Beyond Static Artifacts: A Forensic Benchmark for Video Deepfake Reasoning in Vision Language Models
AI 摘要
提出了FAQ基准测试,提升VLM在视频深度伪造时间一致性推理能力。
主要贡献
- 提出了FAQ基准测试,用于评估VLM在视频深度伪造时间推理能力。
- FAQ包含三个层级:面部感知、时间深度伪造定位和取证推理。
- 通过在FAQ-IT上微调VLM,提高了模型在深度伪造检测上的性能。
方法论
构建大规模多选题数据集FAQ,分层评估VLM的时间深度伪造推理能力,并通过指令微调FAQ-IT数据集优化模型。
原文摘要
Current Vision-Language Models (VLMs) for deepfake detection excel at identifying spatial artifacts but overlook a critical dimension: temporal inconsistencies in video forgeries. Adapting VLMs to reason about these dynamic cues remains a distinct challenge. To bridge this gap, we propose Forensic Answer-Questioning (FAQ), a large-scale benchmark that formulates temporal deepfake analysis as a multiple-choice task. FAQ introduces a three-level hierarchy to progressively evaluate and equip VLMs with forensic capabilities: (1) Facial Perception, testing the ability to identify static visual artifacts; (2) Temporal Deepfake Grounding, requiring the localization of dynamic forgery artifacts across frames; and (3) Forensic Reasoning, challenging models to synthesize evidence for final authenticity verdicts.

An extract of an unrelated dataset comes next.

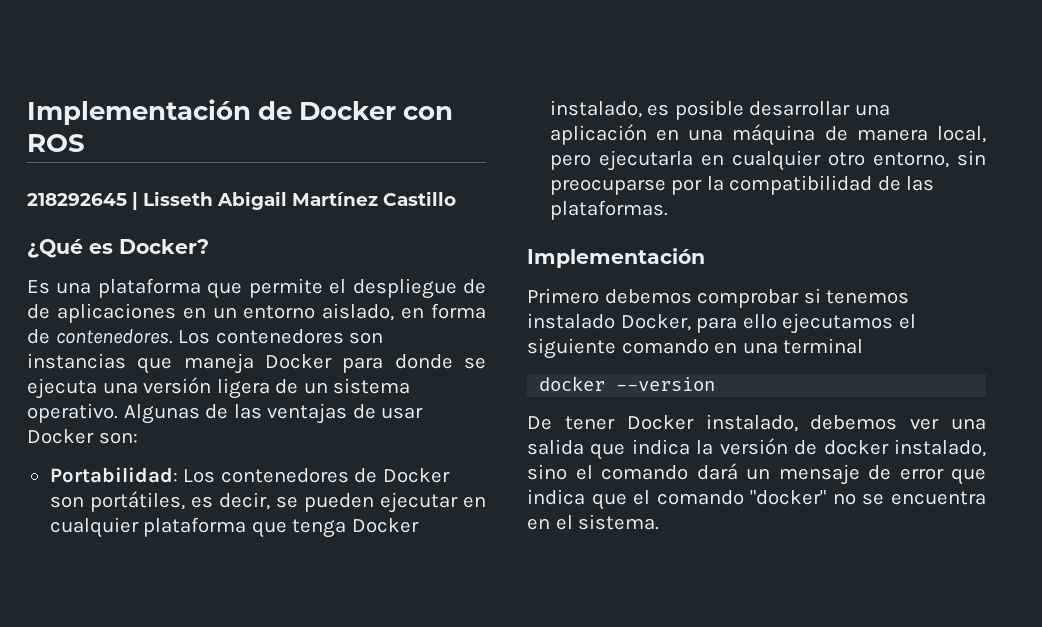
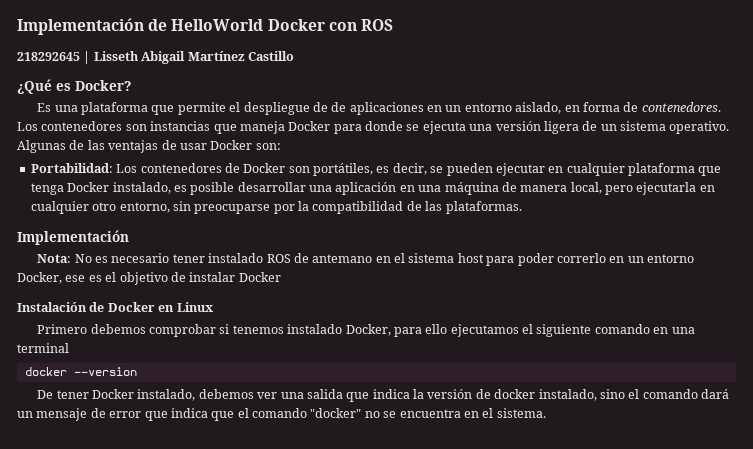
- Implementación de Docker con ROS
+ Implementación de HelloWorld Docker con ROS
+ Nota: No es necesario tener instalado ROS de antemano en el sistema host para poder correrlo en un entorno Docker, ese es el objetivo de instalar Docker
+ Instalación de Docker en Linux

We evaluate a range of VLMs on FAQ and generate a corresponding instruction-tuning set, FAQ-IT. Extensive experiments show that models fine-tuned on FAQ-IT achieve advanced performance on both in-domain and cross-dataset detection benchmarks. Ablation studies further validate the impact of our key design choices, confirming that FAQ is the driving force behind the temporal reasoning capabilities of these VLMs.